Выбрать главу

Анни (отстраняется, идет к виолончели). Не нужно этого, Рудольф.

Рудольф. Анни! (Хватает за руки.) Я бы унес тебя в пещеру, на прелые листья, глядеть в твои расширенные глаза…

Анни. Вот уж этого, право, нам нужно избежать.

Рудольф. Хорошо… Как это должно случиться?.. Будет у нас что-то вроде свадьбы?

Анни (садясь за виолончель). У вас, Рудольф, мужицкие руки. Вы сделали мне больно. Вы бросаетесь на меня, как на девку. Что случилось, в конце концов? Вы и папа меня напугали. Из этого ровно еще никаких выводов…

Рудольф (садится на ступеньках лестницы). Да, голубчик, — болван… Болван и пошляк.

Анни. Отчего? Если вы разбудите в женщине любопытство…

Рудольф (рассматривает свои руки). Сегодня сделаю себе маникюр.

Анни. Я вам очень нравлюсь? (Он молча глядит на нее.) Если мы втроем уедем в Россию, перед богом и людьми вы будете считаться моим женихом.

Рудольф. Благодарю вас.

Анни. Вот таким — вы мне больше нравитесь.

Рудольф. Хрустальный замок. Вокруг бушует ветер, срывает крыши, гибнет мир. Я продаю всего себя, душу — чёрту, чтобы добраться до этой стеклянной коробочки, глядеть на вас… В моем опустошении воет голодная страсть… Редкий экземпляр — такой мужчина с такими рекордами темперамента… Анни, вы любите меня?

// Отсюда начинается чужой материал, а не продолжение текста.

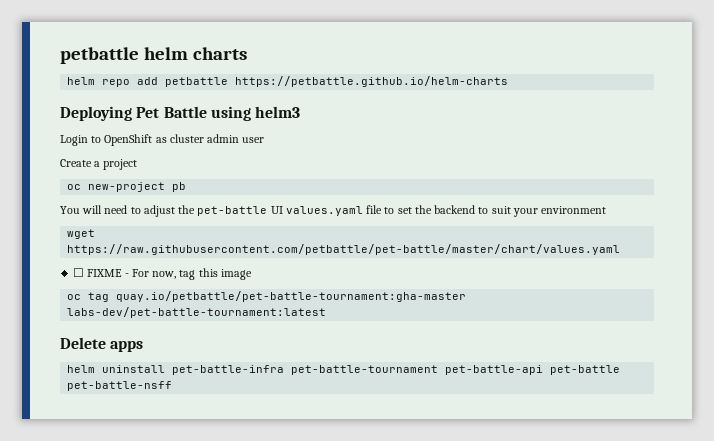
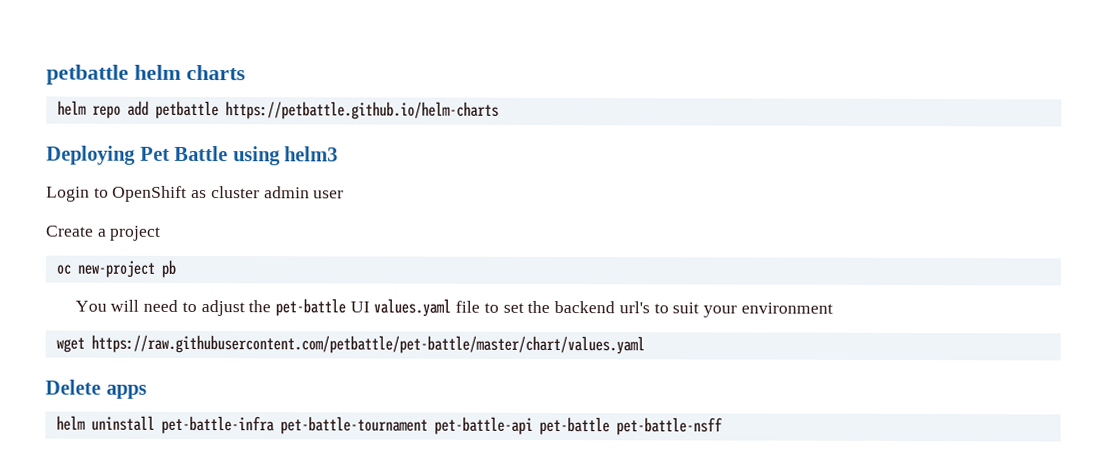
(476, 209) none -> [618,301,650,314] url's
[73,268,252,280] [67,291,467,302] [67,307,327,318] // ☐ FIXME - For now, tag this image // oc tag quay.io/petbattle/pet-battle-tournament:gha-master labs-dev/pet-battle-tournament:latest -> (645, 344) none

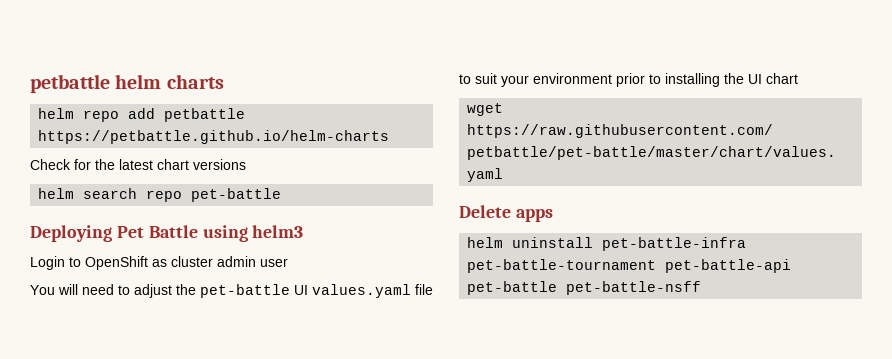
(499, 110) none -> [30,159,246,170] [38,188,282,202] // Check for the latest chart versions // helm search repo pet-battle
[46,225,162,241] [55,259,176,278] // Create a project // oc new-project pb -> (288, 262) none
[502,300,833,318] set the backend url's to suit your environment -> [475,73,798,87] suit your environment prior to installing the UI chart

Анни. Я вас… Я вас боюсь… Боже мой, я не отнимаю надежды.

Блех (в дверь, торопливо). Анни, Рудольф… Русские согласились на все условия. Подписываю. Я поставил жестко: без вас, Рудольф, в Россию я не еду. Триста марок — сверх. Голубчик, пойдемте, я хочу вас показать.

Рудольф. Продемонстрировать мои зубы, мои мускулы?.. Я умею также прыгать через стулья.

Блех. Ну, идем, идем! (Уходит.)

Анни. Папа, спроси у них — в России женщины носят шляпы?

Рудольф (Анни). Я сам боюсь себя. (Уходит.)

Анни (одна за виолончелью). Долгие годы глядеть на безнадежные снежные равнины… А там скоро и старость… Какая бессмысленная жизнь!

Занавес

ДЕЙСТВИЕ ВТОРОЕ

СССР

КАРТИНА ПЕРВАЯ

Застекленный павильон на заводе. Три двери: входная, к директору и в чертежную. Столы. Телефон. В углу — модель трактора.

У одного из столов Ольга Захарова разбирает корреспонденцию. У другого стола — Лукин, Коренев и Михайлов. За стеклянной стеной, в цеху, проходят, возбужденно разговаривая, несколько человек рабочих. Стоящие в павильоне на минуту оборачиваются. Затем продолжают разговор.

Коренев (Лукину)…Тогда же мы тебе и написали: возвращайся вместе с директором.

Лукин. Понимаю.

Коренев. Теперь — поздно: план утвержден, смета прошла.

Ольга. Ты где был, Иван?

Лукин. У Круппа. У Сименса в Берлине. Привез чертежи.

Коренев. Смета конструкторского бюро вся провалена. Денег дали — на-смех.

Михайлов. На бумагу, на кнопки, а уж на карандашики и не хватит.

Коренев. Погоди, Вася. Институту электросварки смета урезана почти наполовину. Основание: слишком широко развернули опытную часть.

Михайлов. А этого чиновники хуже всего боятся. Опыт — штука темная.

Коренев. Погоди, Вася… И теперь — главное: утвержден выпуск старой модели — тридцать пять тысяч тракторов.

Михайлов (указывая на модель). На ней воду возить в деревню — еще туда-сюда.

Лукин. Кто этот план провел?

Коренев. Торопов. Все наши хозяйственники.

Лукин. Чёрт его знает! Он совсем о другом говорил за границей.

Коренев. А вот почему: когда мы ему представили, что для новой модели мощного трактора станки наши не годятся, он перепугался, — станки год назад получены из Америки. Значит, о чем управление думало, почему не предвидело? Струсил. Чем бороться — кинулся проторенной дорожкой: все творческое под спуд, и — формальное выполнение плана. Вот — твой Торопов.

Лукин. Позволь, позволь! Конрада Блеха он все же взял на завод.

Коренев. Для технической помощи. Блехом он козырять будет.